Morphine has had an important role in the history of Australia and continues to play a major part in the medical, social and economic aspects of this country.1 The extent of its multitude of uses (and misuses), its constant depiction in the media, and its role in the history of Australia have created a complex public understanding of the drug. There is a broad array of perceptions regarding addiction, tolerance, fear of side effects and an association with death, which may complicate morphine’s use in clinical care.2 An understanding of the history of morphine in Australia can enable a greater understanding of its current use, and provide some background to the increases in opioid prescription seen in the past two decades.3,4

Such a rapid expansion in the use of medical morphine has been experienced before in Australia, on a much greater scale, towards the end of the 19th century before the creation of a regulatory system.5 Although Australia currently has the fifth highest per capita consumption of licit morphine, this is a marked decrease from the first half of the 20th century — in 1936, 14% of the world’s legally produced morphine was consumed by Australia, which then had a population of 6.7 million.4,6

Here, we review the history of morphine use and regulation in Australian society, and consider how the past may influence the attitudes and perceptions of the present. We searched the following electronic databases for studies published in English: MEDLINE (1950 – March 2013), the Cochrane Library, PsycINFO (1806 – March 2013), CINAHL, EMBASE (1980–2013), PubMed and ProQuest. Search terms included morphine, opioids, Australia, narcotics and law. These electronic searches were supplemented by hand searches of key references cited, including historical sources.

Early use of morphine

Opium was widely used and unregulated in colonial Australia, although records of its early use are incomplete. Increased use coincided with the arrival of Chinese immigrants during the gold rush of the 1850s, as this population had high rates of opium use for recreational purposes following British importation of opium to China and the subsequent Opium Wars.5,7,8 It was widely available as a raw product, often used for smoking or dissolved in alcohol as a mixture known as laudanum.

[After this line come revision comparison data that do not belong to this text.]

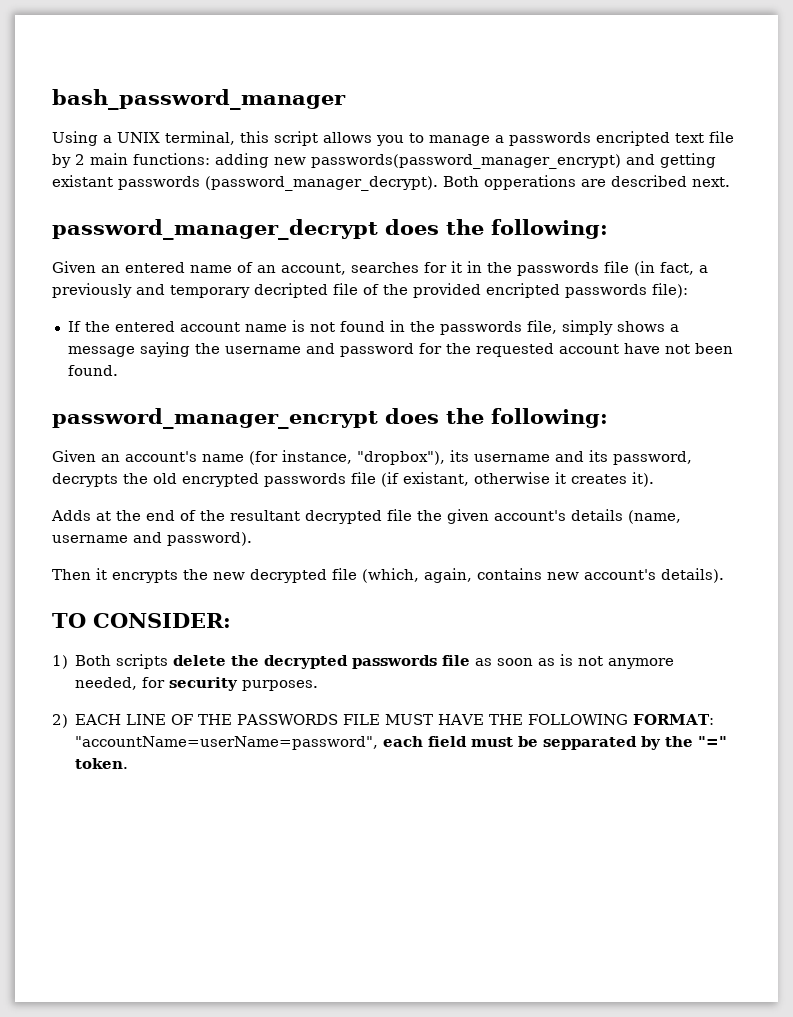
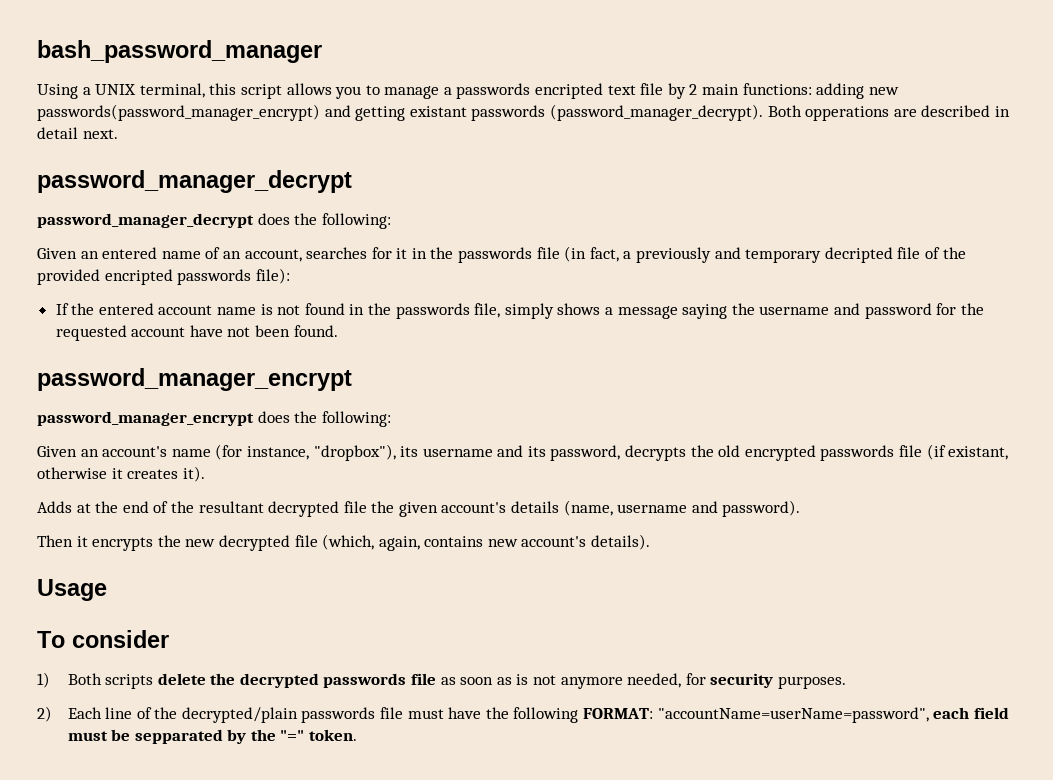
(687, 181) none -> [994,106,1010,117] [37,127,78,139] in detail
(378, 229) none -> [37,213,254,228] // password_manager_decrypt
(378, 418) none -> [37,411,254,426] // password_manager_encrypt
[52,613,231,628] TO CONSIDER: -> [37,579,107,601] [37,630,169,648] Usage // To consider
[75,714,629,725] EACH LINE OF THE PASSWORDS FILE MUST HAVE THE FOLLOWING -> [67,707,579,723] Each line of the decrypted/plain passwords file must have the following

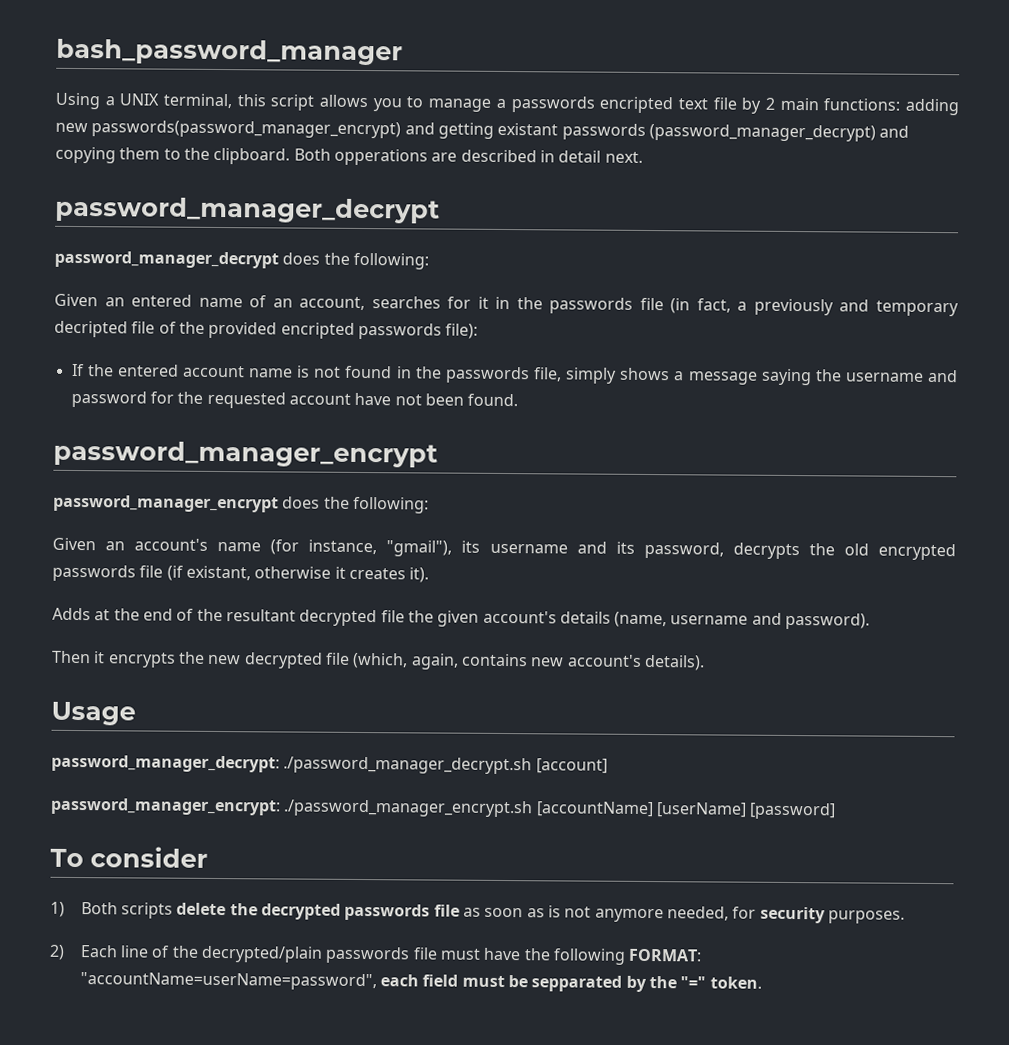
[549,104,763,121] (password_manager_decrypt). -> [648,123,910,142] [55,146,291,165] (password_manager_decrypt) and copying them to the clipboard.
[313,444,396,461] "dropbox"), -> [386,540,453,557] "gmail"),
(107, 590) none -> [51,754,608,775] [50,797,837,820] // password_manager_decrypt: ./password_manager_decrypt.sh [account] // password_manager_encrypt: ./password_manager_encrypt.sh [accountName] [userName] [password]

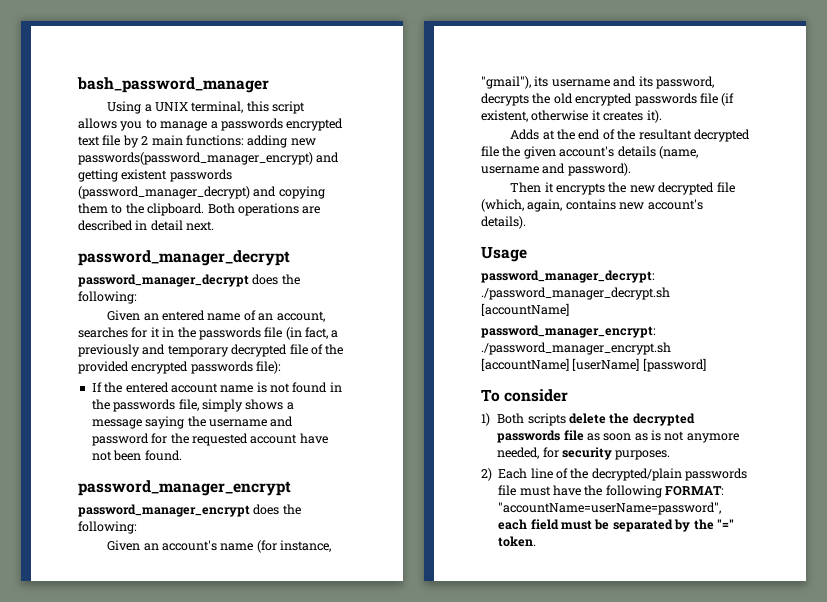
[599,96,674,114] encripted -> [286,118,344,131] encrypted
[497,122,559,136] existant -> [121,169,168,180] existent
[333,148,428,166] opperations -> [237,203,299,216] operations
[54,320,128,338] decripted -> [231,344,288,357] decrypted
[280,322,355,339] encripted -> [131,361,189,374] encrypted
[185,565,251,581] existant, -> [481,110,528,122] existent,
[535,758,608,774] [account] -> [481,303,569,316] [accountName]
[531,975,623,992] sepparated -> [612,519,673,532] separated

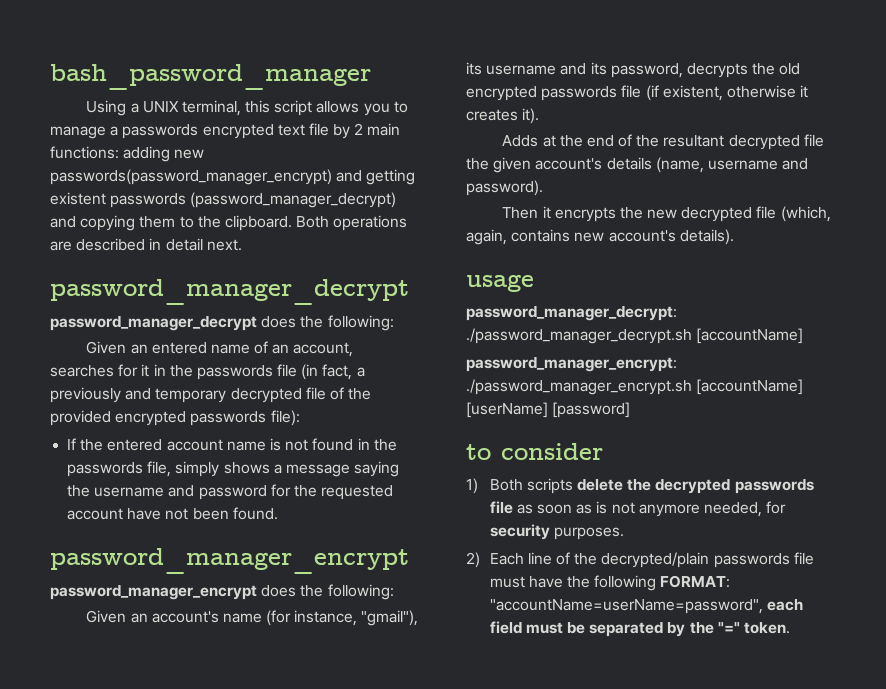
[481,246,527,262] Usage -> [466,274,534,292] usage
[481,389,500,402] To -> [466,444,491,460] to

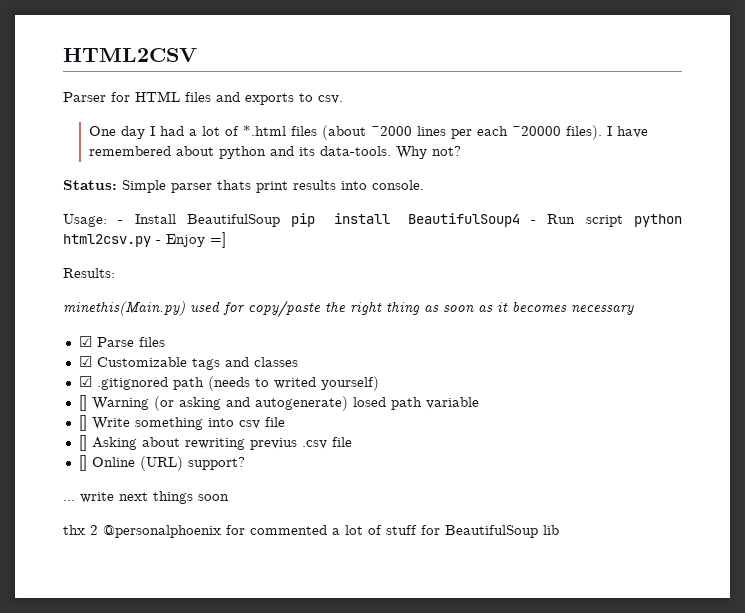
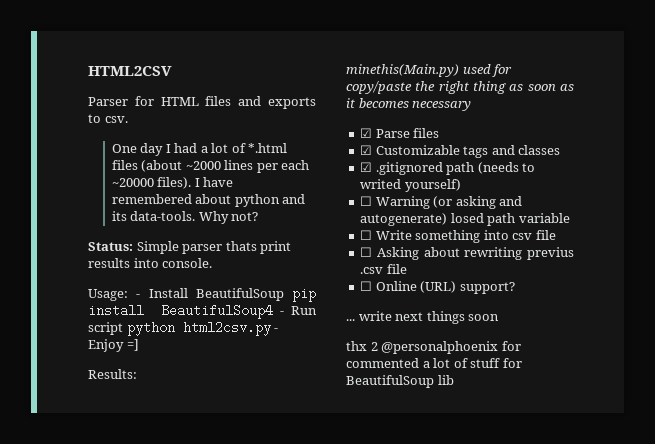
[78,395,87,411] [] -> [360,196,373,206] ☐
[78,415,87,431] [] -> [360,230,373,240] ☐
[78,435,87,451] [] -> [360,247,373,257] ☐
[78,455,87,471] [] -> [360,281,373,291] ☐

Morphine was originally isolated from opium in 1804 by German pharmacist Friedrich Sertürner, but it was initially difficult and expensive to manufacture.9 Laudanum, by contrast, was readily available, cheaper, well known to doctors and patients alike, and showed similar clinical benefits, although it varied greatly in strength and additives. It was not until the introduction of the modern hypodermic needle in 1853 that morphine became more readily used by physicians, initially for surgical interventions.9 The American Civil War (1861–1865) saw the first use of morphine on a wider scale, where, especially due to its multiple routes of administration and short onset of action, it was recognised for its utility.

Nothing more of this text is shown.